INTRODUCTION
Sunlight is the basic component of a variety of biochemical reactions necessary to sustain life in its many forms. The interaction of ultraviolet or visible light of a specific wavelength with certain molecules or photosensitizing chemicals leads to a delayed type hypersensitivity reaction that causes photocontact dermatitis.[1]
The primary investigation for the detection of photodermatitis is the photopatch test, which helps in the investigation and detection of specific allergens that cause photodermatitis in a susceptible individual. It involves exposure of the skin to appropriate amounts of an allergen implicated in causing photoallergic contact dermatitis and recording the subsequent response with and without light exposure.[2]
The primary indication for the test would be dermatitis predominantly limited to sun exposed sites of uncertain aetiology.[3]
The antigens used in the photopatch series include sunscreens, nonsteroidal anti-inflammatory drugs (NSAIDs), and fragrances; specific antigens are added based of information provided by the patient. Although various differences exist in the procedure, irradiation doses, interpretation, and antigens of photopatch test, only 4%–20% of patients undergoing photopatch tests show clinically positive relevant results.[4]
Common photosensitizing agents include chemicals present in sunscreens, antiseptic agents, fragrances, and nonsteroidal anti-inflammatory drugs. In India, Parthenium hysterophorus is probably the most common cause of photoallergic contact dermatitis and airborne contact dermatitis.[5]
The diagnosis of a photodermatitis is based on the history and clinical examination and is confirmed by photopatch testing. It is important to rule out other causes of photoexposed site reactions such as connective tissue disease, drugs, allergic contact dermatitis, and pophyrias while investigating a patient of suspected photoallergy.

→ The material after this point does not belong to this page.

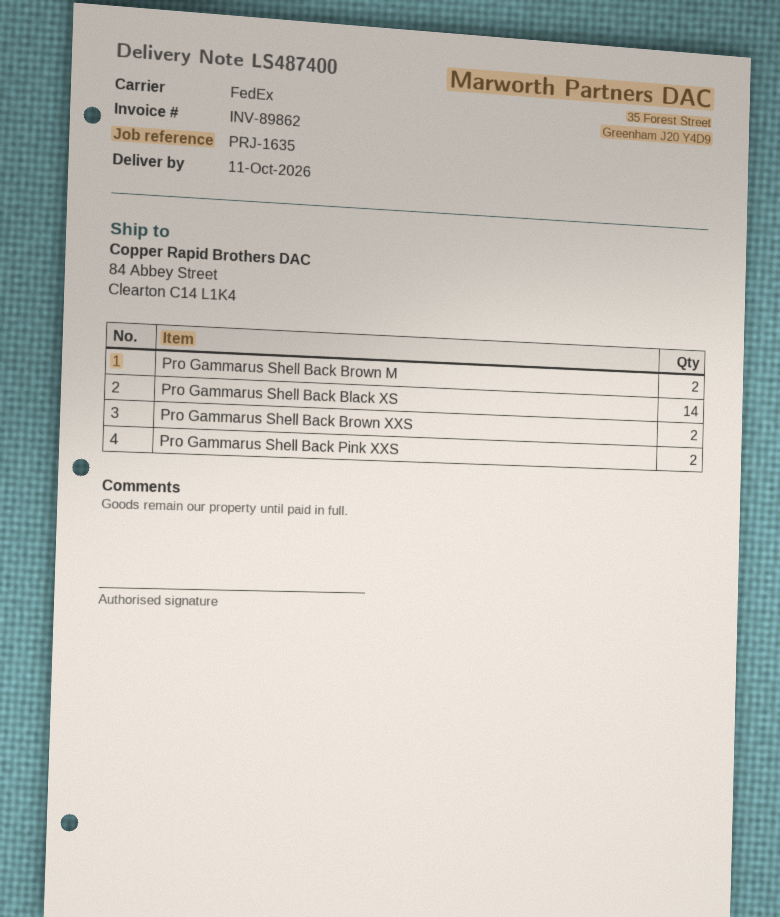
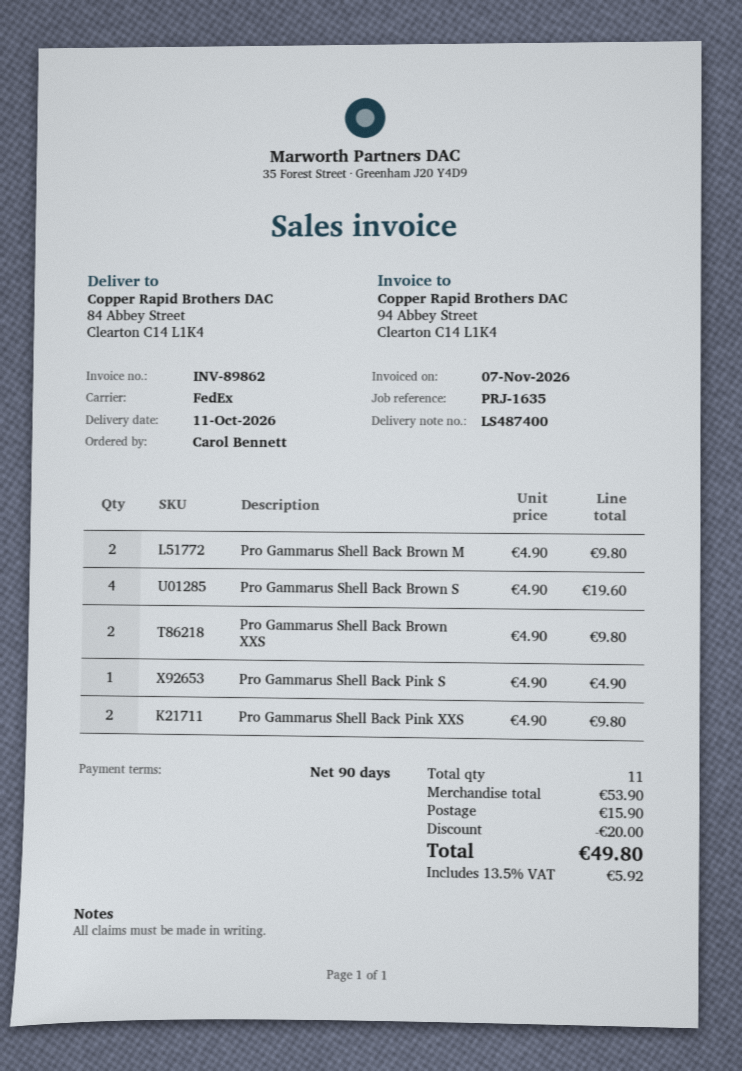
Pro Gammarus Shell Back Black XS: 14 -> none
Pro Gammarus Shell Back Brown S: none -> 4
Pro Gammarus Shell Back Pink S: none -> 1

There is no Indian standard photopatch test series available, and studies carried out in India have used European or Scandinavian photopatch test trays, which may not be relevant for Indian patients.
Hence we have used a combination of photopatch test and UV-irradiated Indian Standard Series (ISS) in our study, to detect light-induced antigens in patients with photosensitive dermatitis.
MATERIALS AND METHODS
This study was done as a hospital-based, descriptive, observer blinded study. A total of 35 patients were included in the study during a one year period between September 2012 and October 2013. Clearance from the ethical committee was obtained and written informed consent was taken from all patients involved in the study. Patch and photopatch testing was performed on all the patients using the ISS and Photopatch Series. Both were obtained from Chemotechnique Diagnostics, Sweden.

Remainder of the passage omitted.